Valor Econômico, n. 5241, 04/05/2021. Política, p. A8

 

Disputa presidencial deve permear depoimento de Mandetta à CPI

Renan Truffi 

Vandson Lima

04/05/2021

 

 

Henrique Mandetta e Nelson Teich estão previstos para falar aos parlamentares nesta terça

O presidente da Comissão Parlamentar de Inquérito (CPI) da Pandemia, senador Omar Aziz (MDB-AM), iniciou na manhã desta terça-feira a sessão para o primeiro depoimento ao colegiado. A testemunha que abrirá os trabalhos é o ex-ministro da Saúde Luiz Henrique Mandetta, que deixou o governo durante a primeira onda da pandemia de covid-19 por discordâncias com o presidente Jair Bolsonaro. Também está prevista uma sessão para hoje à tarde, às 14h, com o ex-ministro Nelson Teich.

Na CPI, Mandetta afirmou que o presidente Jair Bolsonaro tinha em seu entorno pessoas que faziam um “assessoramento paralelo” e o teriam convencido em decisões contrárias ao que ele pregava. O ex-ministro revelou que Carlos Bolsonaro, filho do presidente, participava e tomava notas em reuniões ministeriais. Carlos é vereador no Rio de Janeiro, não tendo nenhum cargo no governo federal.

Na quinta-feira, deve falar o atual titular da Saúde, Marcelo Queiroga. Após o depoimento dele, a comissão deverá fazer uma oitiva com o presidente da Agência Nacional de Vigilância Sanitária (Anvisa), Antônio Barra Torres.

As eleições de 2022 serão o pano de fundo do depoimento do ex-ministro Luiz Henrique Mandetta à Comissão Parlamentar de Inquérito (CPI) da pandemia, o primeiro a ser realizado hoje pelo colegiado. Considerado uma carta na manga pelo DEM, que busca uma terceira via para as eleições do ano que vem, Mandetta não deve esperar tranquilidade na comissão. Ao contrário, enfrentará jogo duro tanto por parte da esquerda, que busca rivalizar com ele no palanque político, como também por parte da base bolsonarista, que irá fazer um contraponto às críticas do ex-ministro. 

O PT, por exemplo, é uma das bancadas que vão pressionar Mandetta durante o depoimento. Na visão do partido, o ex-ministro da Saúde deu respaldo à política negacionista de Bolsonaro enquanto esteve no cargo. Depois, dizem os petistas, mudou de postura e saiu atirando como forma de se viabilizar politicamente. “[Sergio] Moro e Mandetta não se diferenciam em nada. Ninguém quer dar vida fácil a ele.

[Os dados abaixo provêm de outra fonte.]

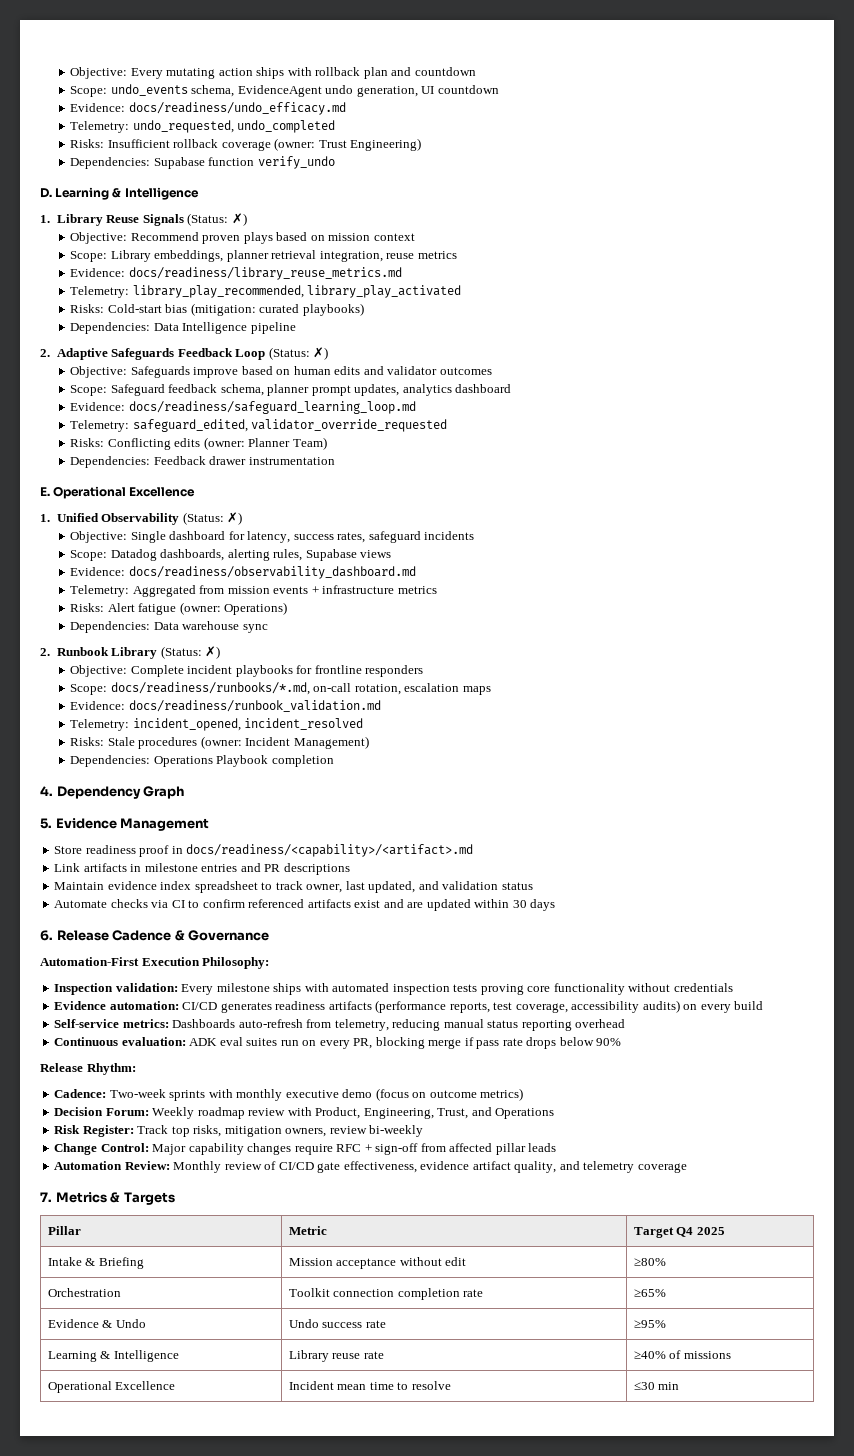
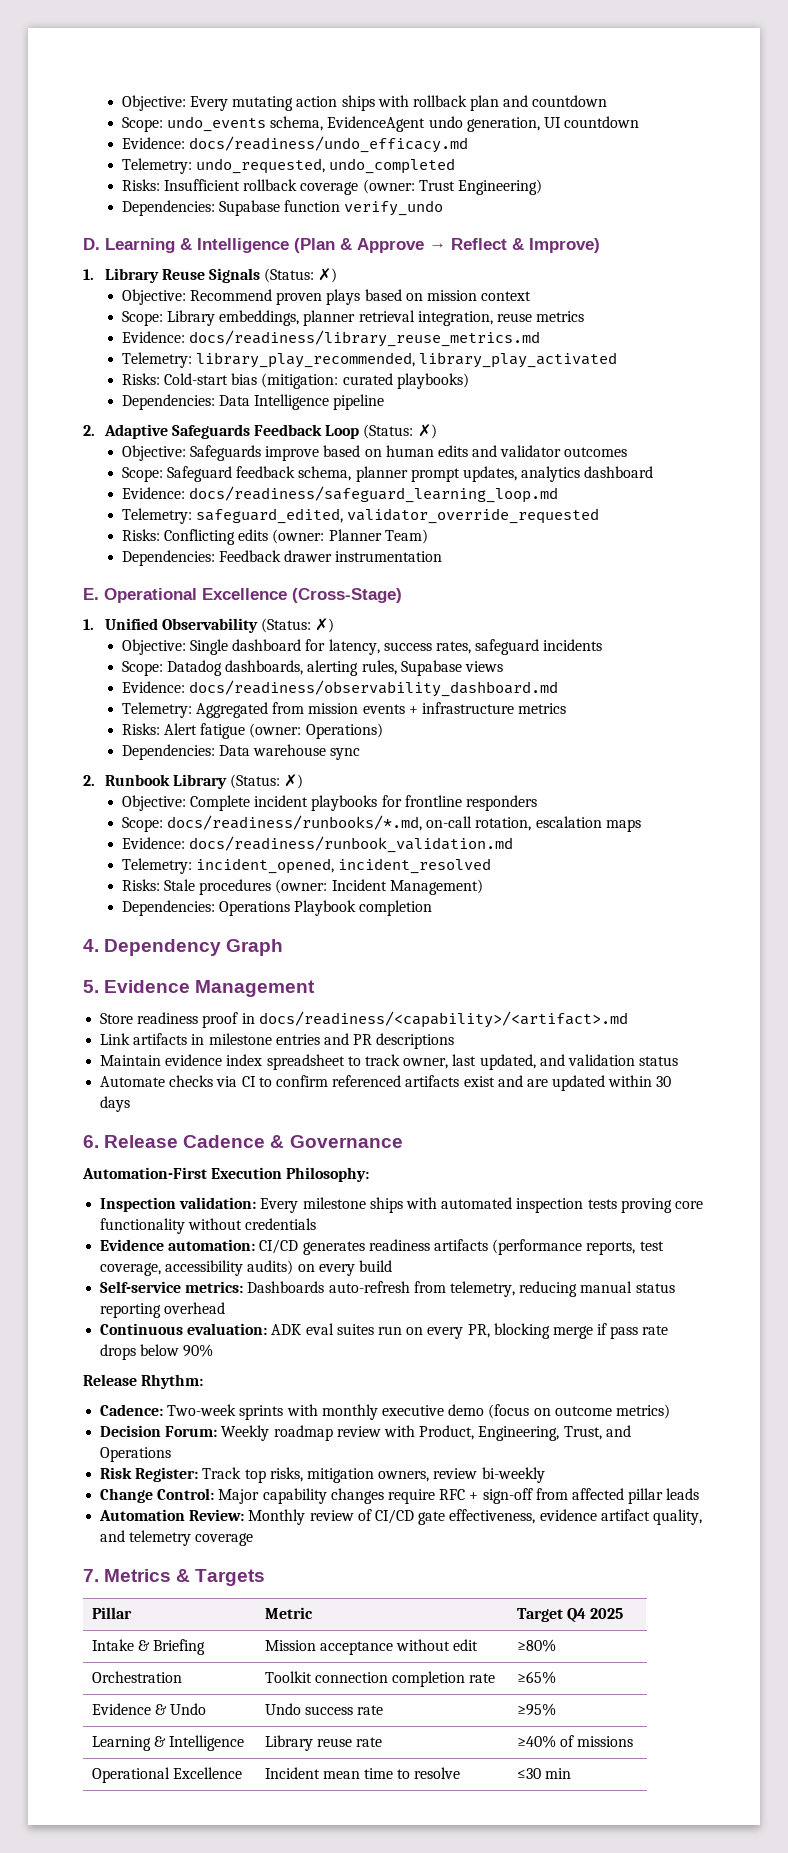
- D. Learning & Intelligence
+ D. Learning & Intelligence (Plan & Approve → Reflect & Improve)
- E. Operational Excellence
+ E. Operational Excellence (Cross-Stage)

A CPI não será um palco florido pra ele desfilar”, disse uma fonte da legenda. Apesar de o PT só contar com um integrante na CPI, o senador Humberto Costa (PE), ao menos quatro senadores da sigla devem se revezar no interrogatório do ex-ministro.

Os petistas sabem que Mandetta é um dos nomes mais cotados pelas legendas de centro para quebrar a polarização entre Bolsonaro e o ex-presidente Luiz Inácio Lula da Silva, que começa a se fortalecer nas pesquisas de intenção de voto. Mandetta deixou a gestão Bolsonaro mais de um mês após o início da crise de saúde, em abril de 2020. Na ocasião, adotou tom pacífico em relação à postura do presidente da República, a quem chamou de “humanista”.

O depoimento do ex-ministro à comissão colocará o próprio DEM em situação delicada. O partido não esconde que pretende fortalecer o médico para a disputa presidencial. Ao mesmo tempo, a legenda de ACM Neto é representada na CPI pelo senador Marcos Rogério (RO), que é vice-líder do governo Bolsonaro. O parlamentar já defendeu que Mandetta não pode ser cobrado à luz das informações conhecidas hoje, mas disse que sua filiação ao DEM não o impedirá de questionar o ex-ministro.

“A minha posição no depoimento [do Mandetta] vai ser a mesma que vou ter em relação a todos os sabatinados na CPI. Não vai ser diferente. Não há porque agir de modo diferente, pelo fato de ele ser do Democratas. Não é a orientação partidária que define meu comportamento na CPI. O partido não impõe [isso] e jamais fez qualquer contato para ter uma postura ou outra na comissão. Não há interferência, até hoje não houve”, disse Marcos Rogério ao Valor.

Nos bastidores, interlocutores do DEM dizem, no entanto, que não esperam uma postura “agressiva” de Mandetta na CPI. Na visão de alguns integrantes da sigla, é “muito cedo” para que o médico adote uma postura eleitoral, principalmente numa CPI. Em vez disso, Mandetta deve se mostrar “equilibrado”, o que evitaria os embates com a troque de choque bolsonarista.